Ma gli eSport si svolgono principalmente a livello internazionale. I giocatori spesso sfidano avversari che vivono in altre parti del mondo o si organizzano in squadre internazionali che si affrontano nell'ambito di competizioni. Nel mondo virtuale sono ammessi giocatori provenienti da qualunque luogo. Altrettanto internazionale è la community dei fan che si appassiona per gli eSport. Il loro entusiasmo è paragonabile ormai a quello dei tifosi di calcio, tennis o Formula 1.
 
Dalle qualifiche ai vertici delle classifiche
Prima che la stagione regolare abbia inizio, ogni giocatore di eSport ha la possibilità di qualificarsi per la categoria più elevata. Ma anche se non è sufficiente per raggiungere la cosiddetta «Premier Division», nelle categorie più basse tutti possono partecipare e lottare per scalare la classifica.
 
Come negli sport tradizionali, l'obiettivo principale nelle categorie più basse è migliorare e quindi ricevere la promozione per passare al livello successivo. Nelle categorie più alte e massime, i giocatori si sfidano per accaparrarsi un cospicuo montepremi, a cui si aggiungono ovviamente fama e onore. Il giocatore più ricco degli eSport è il danese Johan Sundstein, che nel 2019 ha vinto più di 3,1 milioni di dollari al campionato Dota 2. Ma anche «Kinstaar» si è portato a casa quasi 60 000 dollari in un torneo della serie Fortnite Fall Skirmish, posizionandosi così al primo posto in Svizzera.
 
Iniziare è sempre difficile
Spesso, i giocatori di eSport si organizzano in gruppi su Facebook, tramite pagine Twitter o mediante un canale Discord, quest'ultimo molto popolare tra i gamer. Le squadre utilizzano questi media anche per cercare nuovi membri. Ma come si diventa giocatori di eSport? Allenandosi senza sosta.
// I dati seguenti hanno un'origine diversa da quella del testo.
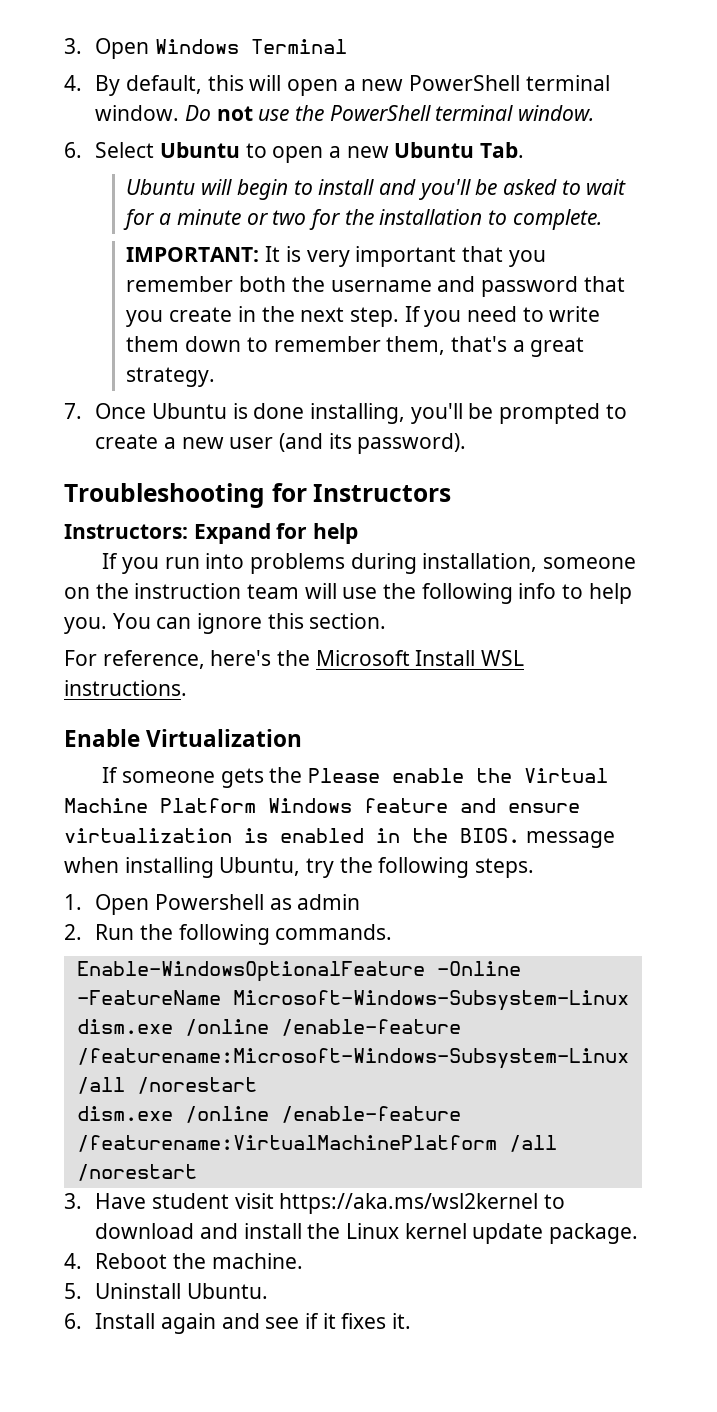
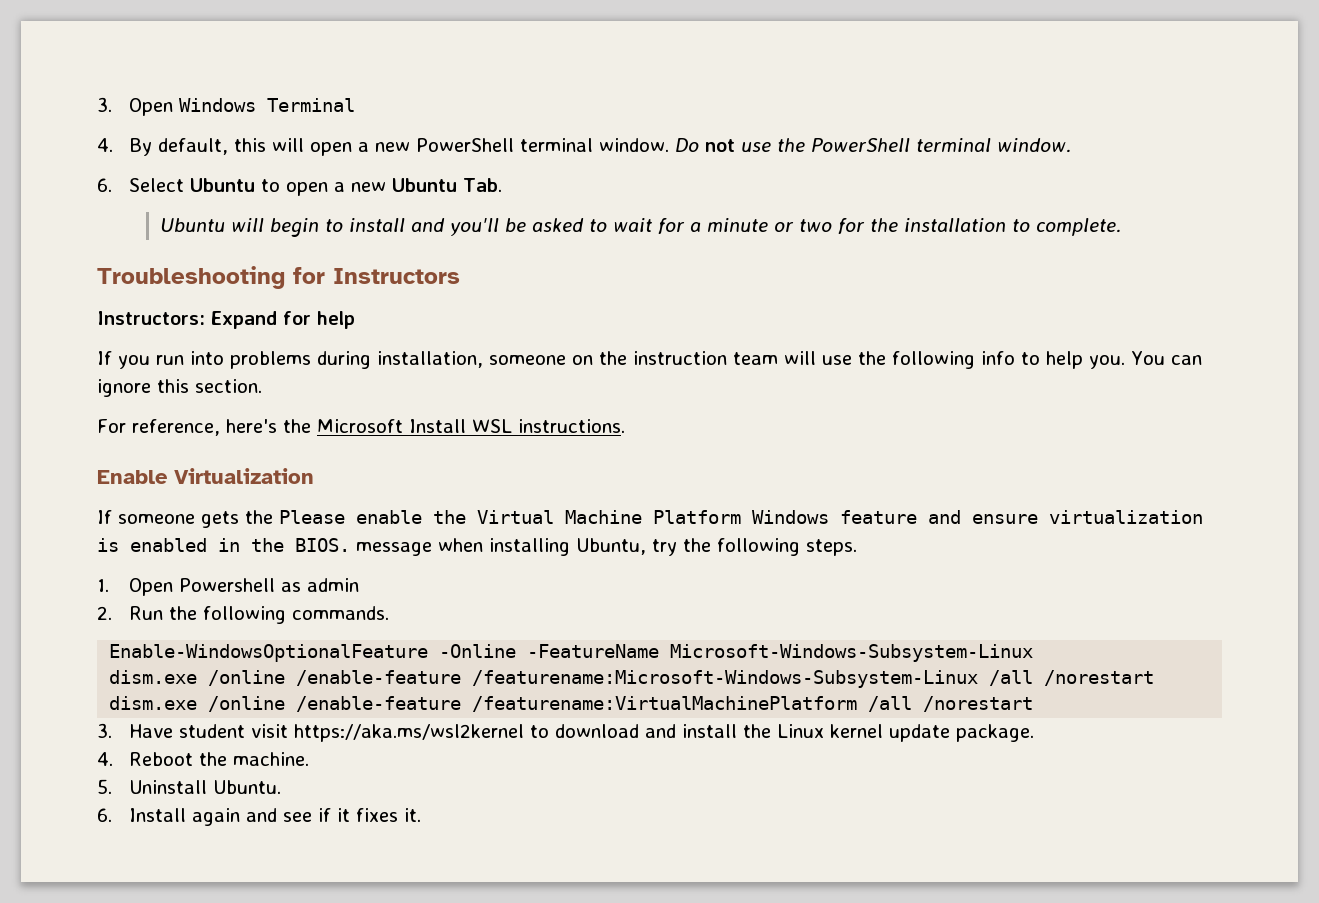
[126,246,546,267] [126,276,625,297] [126,306,601,327] [126,336,585,357] [126,367,216,387] [64,403,627,424] [95,433,467,454] // IMPORTANT: It is very important that you remember both the username and password that you create in the next step. If you need to write them down to remember them, that's a great strategy. // 7. Once Ubuntu is done installing, you'll be prompted to create a new user (and its password). -> (1122, 227) none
Se poi partecipate regolarmente a tornei, coppe e serie sportive e date prova di prestazioni superiori alla media, è possibile che organizzazioni o associazioni di eSport vi notino. In questo modo, con un po' di fortuna e tenacia, riuscirete a diventare dei professionisti.
 
Come ogni sport fisico, anche gli eSport richiedono molto allenamento, disciplina, forza mentale e altre qualità sportive per poter competere con successo. A questo punto non ci resta che augurarvi GLHF, ovvero Good Luck & Have Fun!, come si dice in gergo.